This happened with my STBX's OW too. I do not understand the mind frame of these women! Why in god's hell would I ever want to be friends with you!?


----------



## xxPsychoKatxx (Dec 6, 2011)

lou said:


> This happened with my STBX's OW too. I do not understand the mind frame of these women! Why in god's hell would I ever want to be friends with you!?


right! its like seriously you thimk were gunna be friends after all the pain you put me through? i kept sticking to the truth with her and no more texts from her or her husband lol i guess after my stbxh stopped talking to her lol theres nothing like the wrath of a women scorned lol!


----------



## calif_hope (Feb 25, 2011)

Is your husband going to see his child, does he want to? Is he going to pay you child support, help with bills? You know it's very possible, after he gets his head out of his ass (the fog) he will pursue visitation thru the courts. You need to be ready for that and have contingency plans ready (ie. amount of visitation, overnight or not, exchange of child, rules about introducing child to other women (never).....

Take care of yourself!
_Posted via Mobile Device_


----------



## xxPsychoKatxx (Dec 6, 2011)

calif_hope said:


> Is your husband going to see his child, does he want to?

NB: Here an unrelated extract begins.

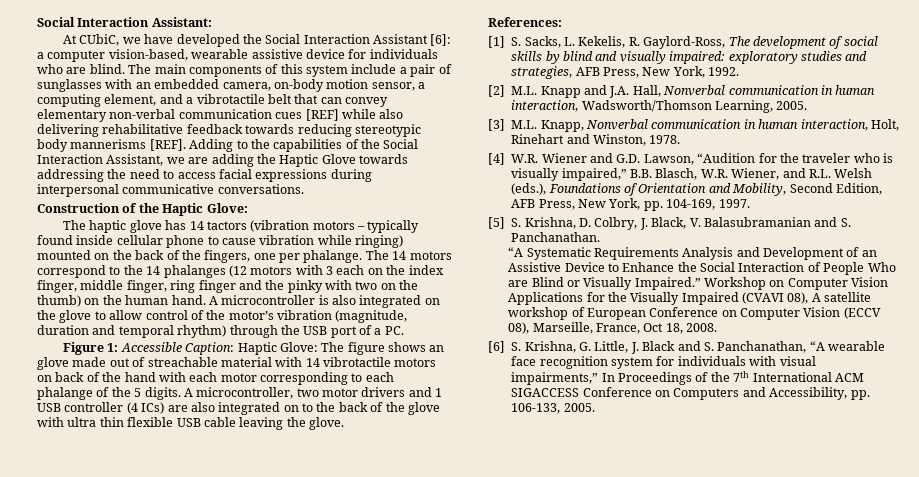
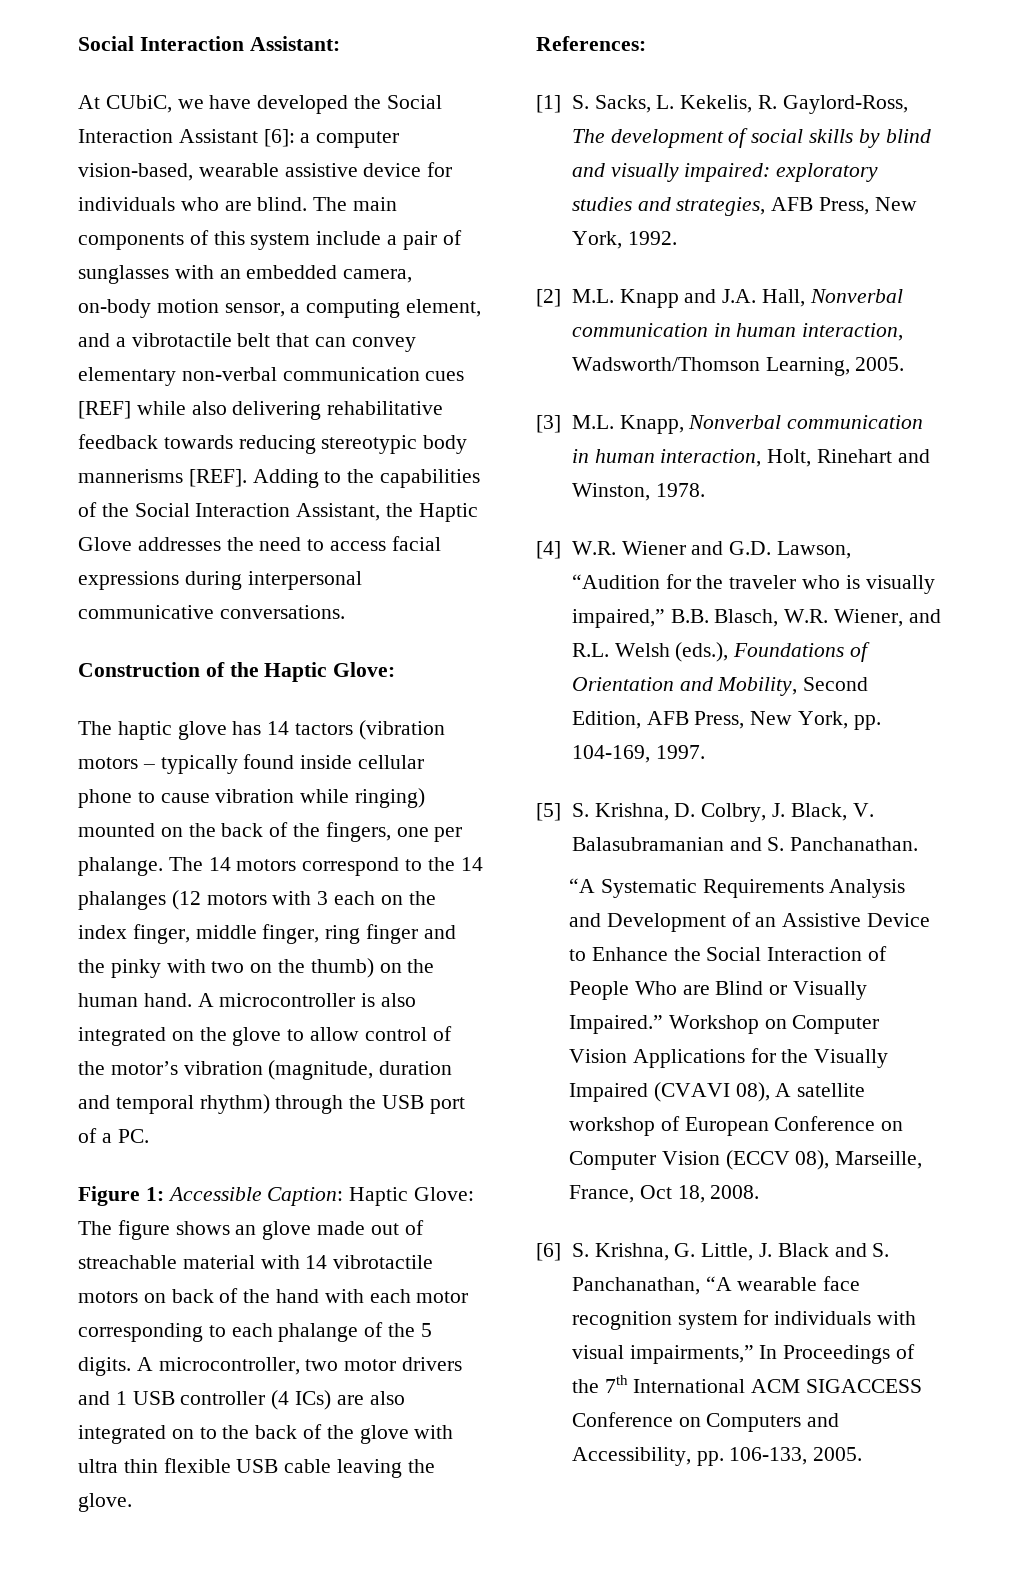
- Adding to the capabilities of the Social Interaction Assistant, we are adding the Haptic Glove towards addressing the need to access facial expressions during interpersonal communicative conversations.
+ Adding to the capabilities of the Social Interaction Assistant, the Haptic Glove addresses the need to access facial expressions during interpersonal communicative conversations.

Is he going to pay you child support, help with bills? You know it's very possible, after he gets his head out of his ass (the fog) he will pursue visitation thru the courts. You need to be ready for that and have contingency plans ready (ie. amount of visitation, overnight or not, exchange of child, rules about introducing child to other women (never).....
> 
> Take care of yourself!
> _Posted via Mobile Device_


actually he is going to see his dad and his family this weekend, hes going for christmas.
there is no way i would ever keep my son from his father or his grandma, he has no interest in seeing him cause if he did the whole time we were in his town he wouldnt have chosen to see that OW over him and i have filed for child support already im just waiting for a letter telling the court date and im ready for whatever he thinks he can do, we've been through this before and this time im not letting him cancel the divorce and im not going to cancel the child support.
he chose this, not us.


----------



## xxPsychoKatxx (Dec 6, 2011)

so like 2 days ago i got a text from the OW saying "hes all your" the nerve of her man i just blew it off and laughed because it doesnt matter if hes mine or not at least not right now lol i just didnt want him to be with that flusie lol! anyways merry christmas lol late i know!


----------



## EleGirl (Dec 3, 2011)

xxPsychoKatxx said:


> so like 2 days ago i got a text from the OW saying "hes all your" the nerve of her man i just blew it off and laughed because it doesnt matter if hes mine or not at least not right now lol i just didnt want him to be with that flusie lol! anyways merry christmas lol late i know!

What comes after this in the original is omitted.